- TASK PROMPT:
Search the entries for lines with the string "subtotal" and say how many there are, giving only the number.
Start of TASK INPUT
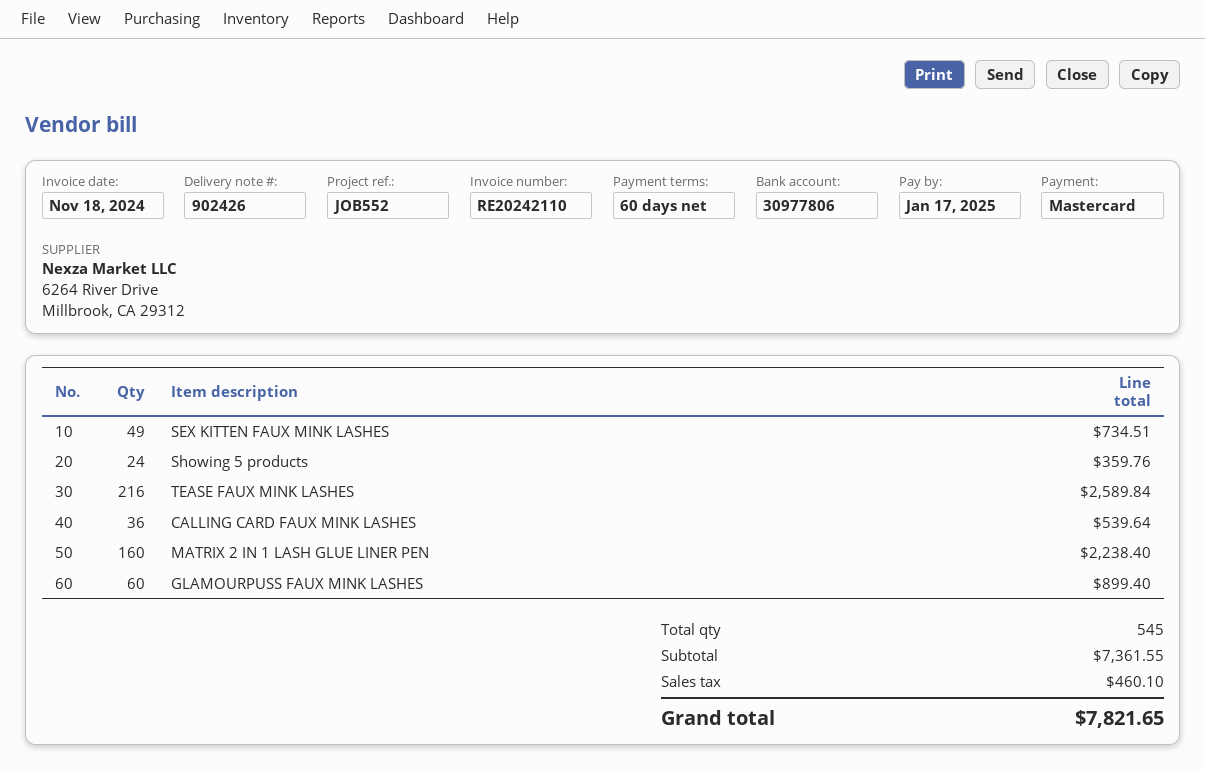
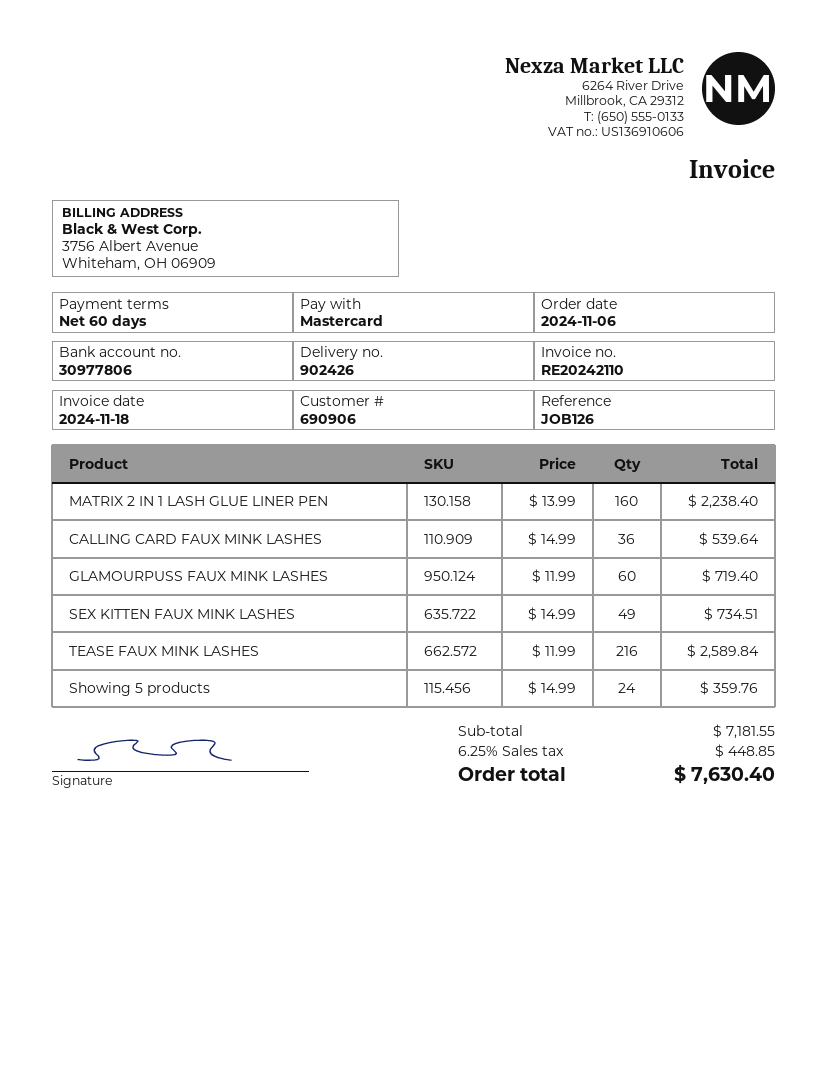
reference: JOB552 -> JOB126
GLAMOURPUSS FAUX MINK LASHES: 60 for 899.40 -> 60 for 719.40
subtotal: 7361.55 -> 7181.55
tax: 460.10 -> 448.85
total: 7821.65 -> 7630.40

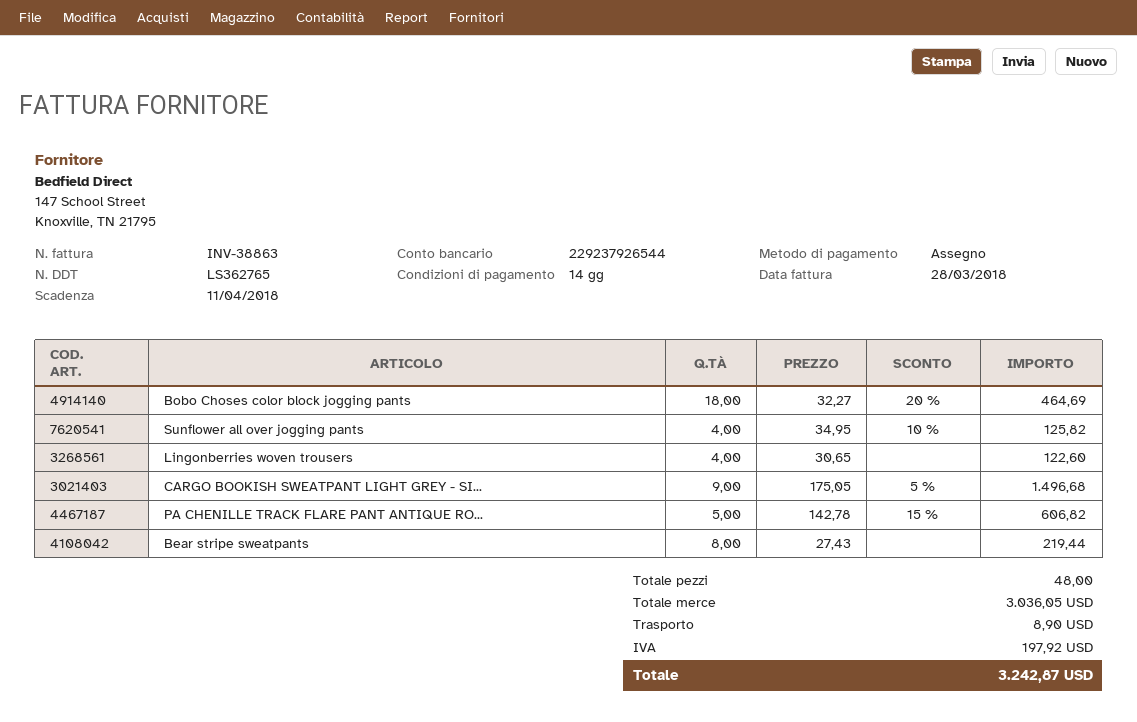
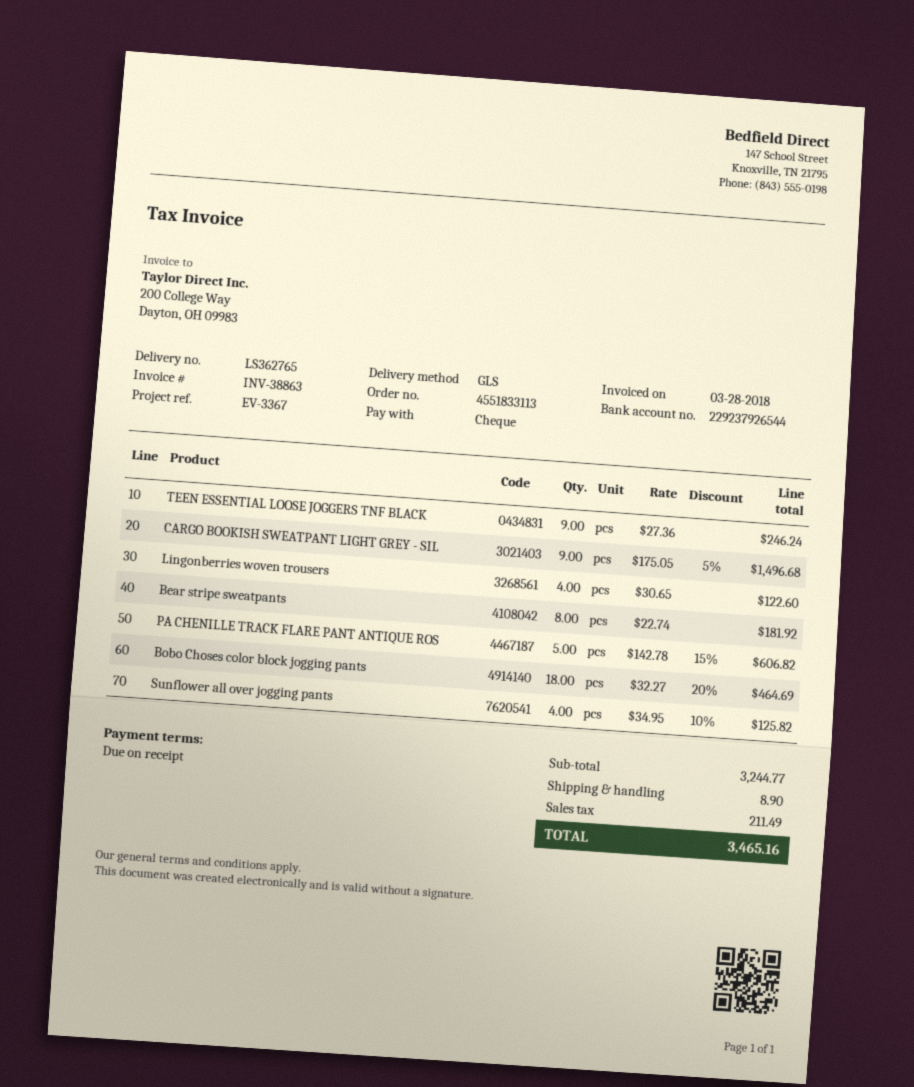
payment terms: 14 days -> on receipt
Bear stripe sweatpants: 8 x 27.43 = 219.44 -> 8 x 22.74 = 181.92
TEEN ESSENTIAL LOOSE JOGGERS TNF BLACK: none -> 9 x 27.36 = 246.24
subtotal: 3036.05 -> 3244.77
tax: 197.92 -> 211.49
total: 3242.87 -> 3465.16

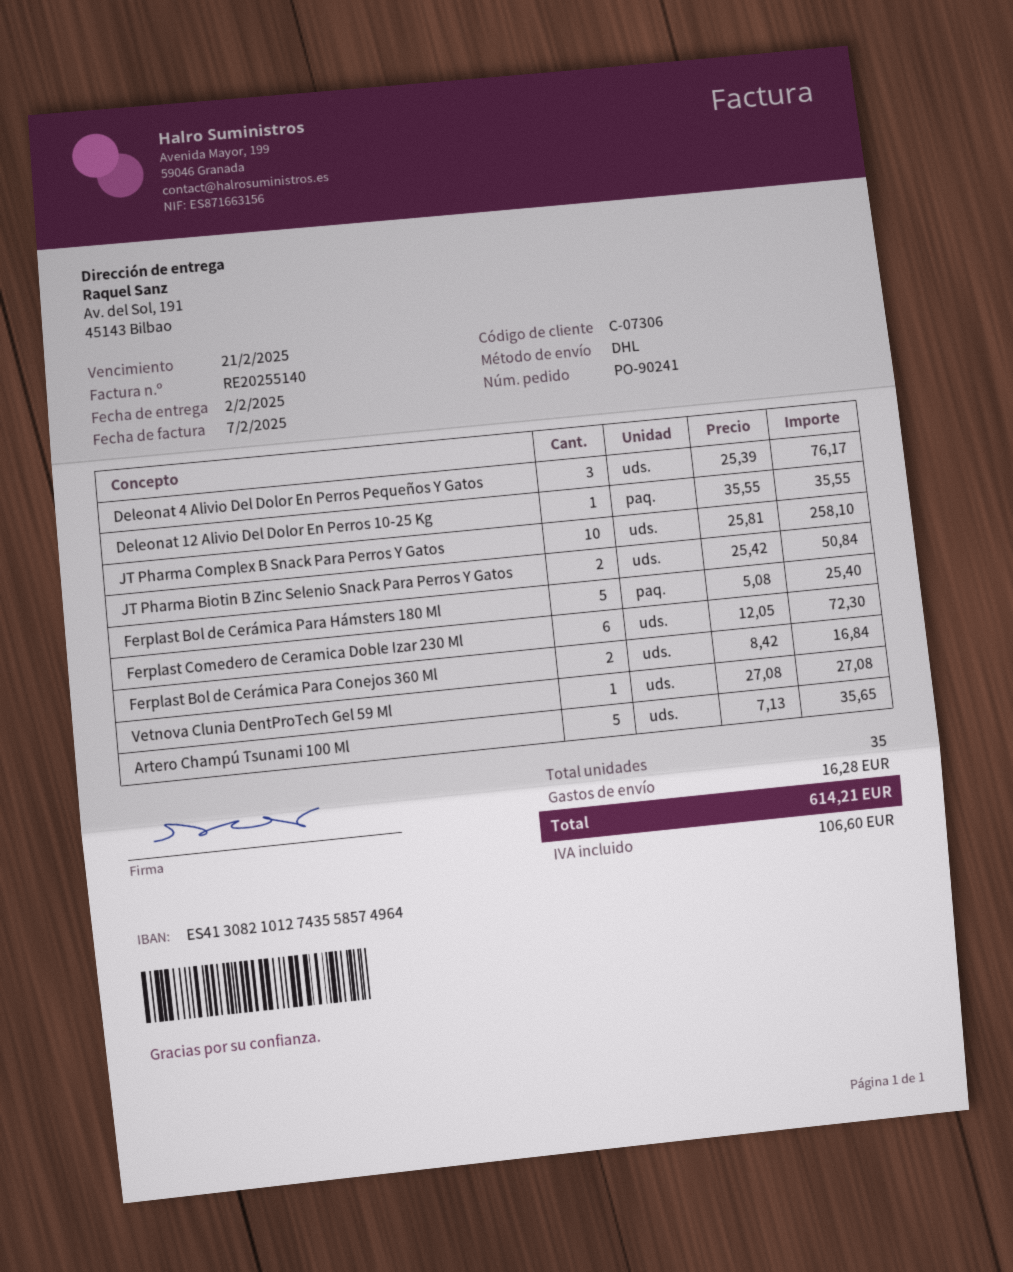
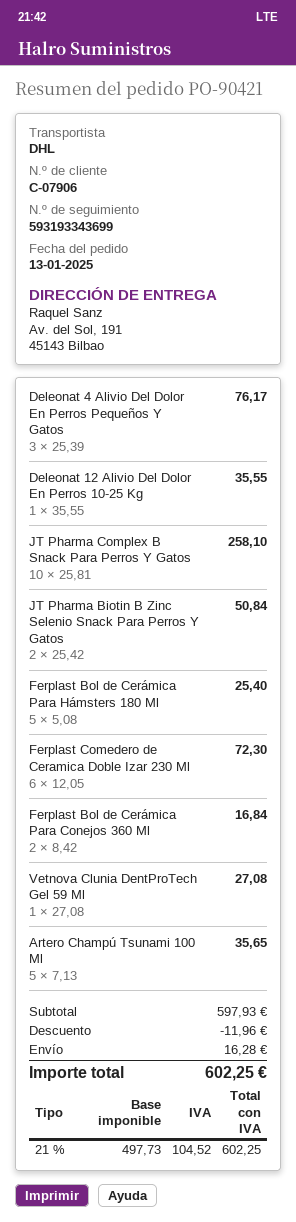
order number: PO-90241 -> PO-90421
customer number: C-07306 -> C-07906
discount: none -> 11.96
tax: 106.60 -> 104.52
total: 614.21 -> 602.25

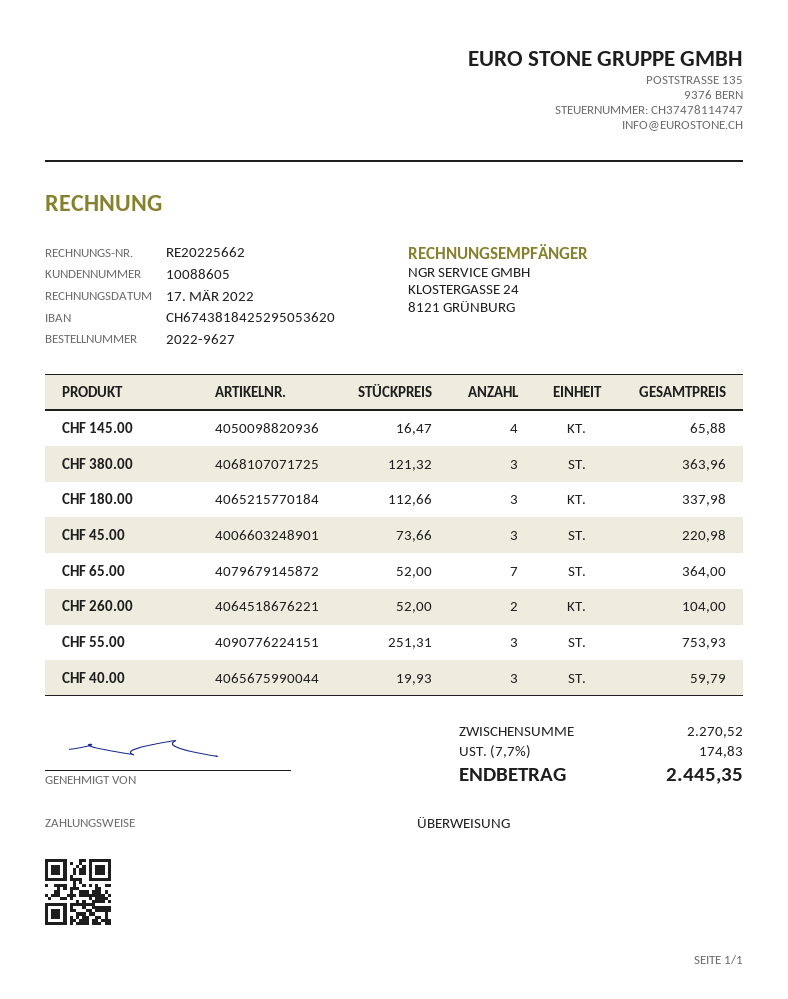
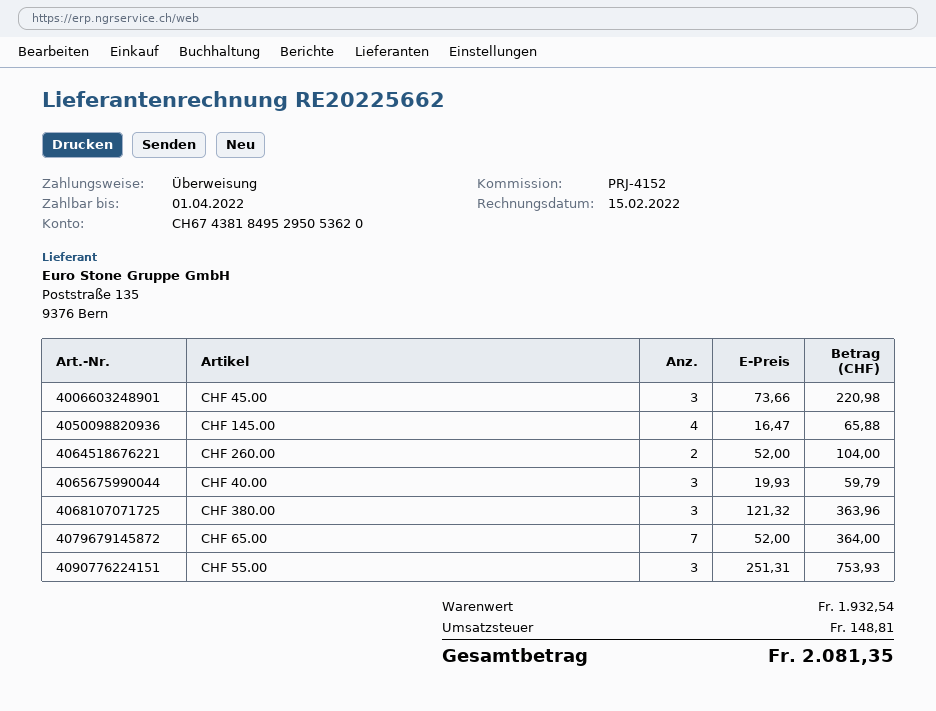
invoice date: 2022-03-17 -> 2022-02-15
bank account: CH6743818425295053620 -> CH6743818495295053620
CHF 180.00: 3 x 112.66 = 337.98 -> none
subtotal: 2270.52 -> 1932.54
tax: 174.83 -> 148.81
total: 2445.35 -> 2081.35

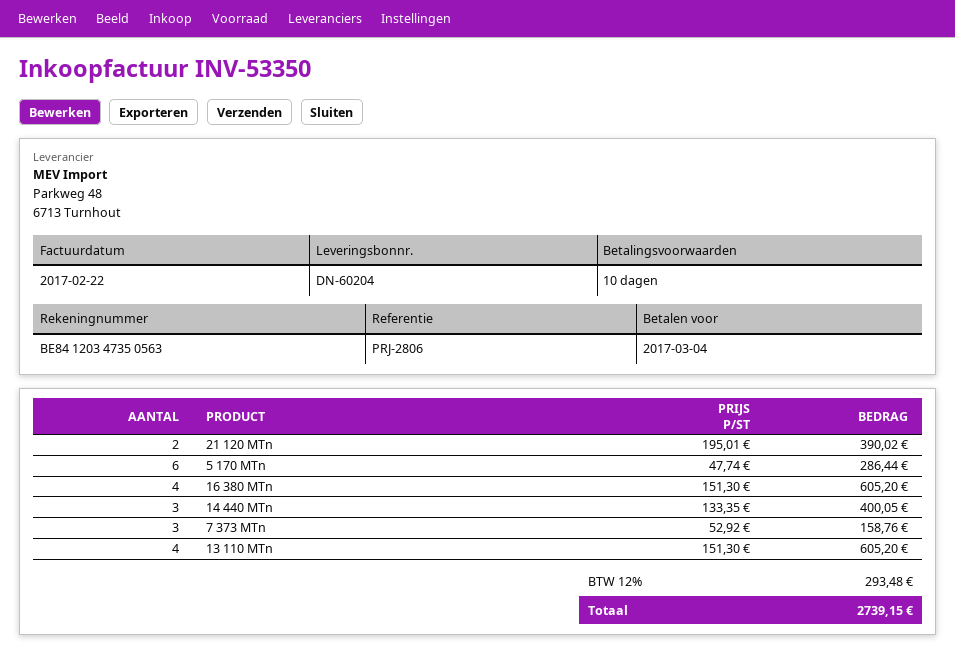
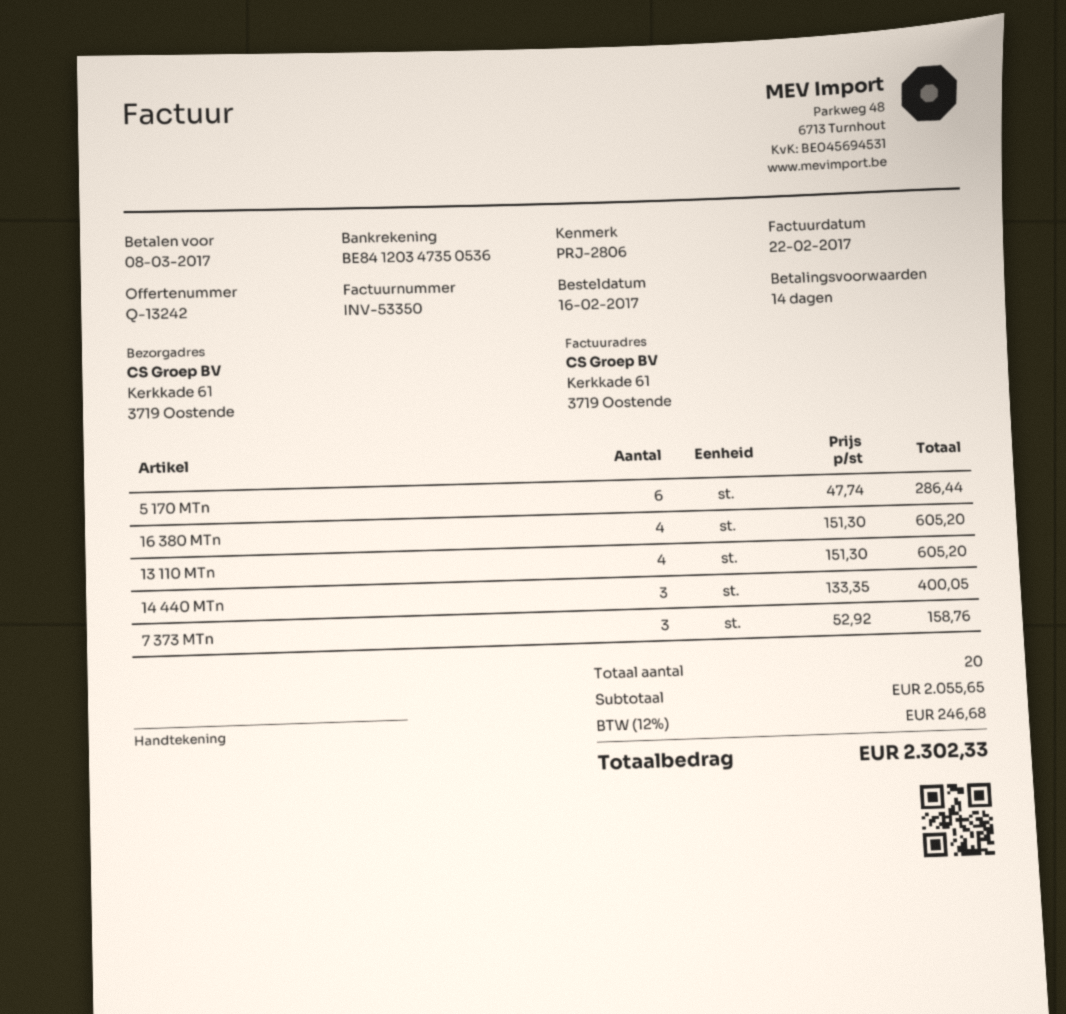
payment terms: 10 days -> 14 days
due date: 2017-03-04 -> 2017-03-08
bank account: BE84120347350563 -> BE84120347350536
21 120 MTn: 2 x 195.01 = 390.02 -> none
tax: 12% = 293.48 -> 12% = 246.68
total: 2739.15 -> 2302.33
End of TASK INPUT
- TASK RESULT:
3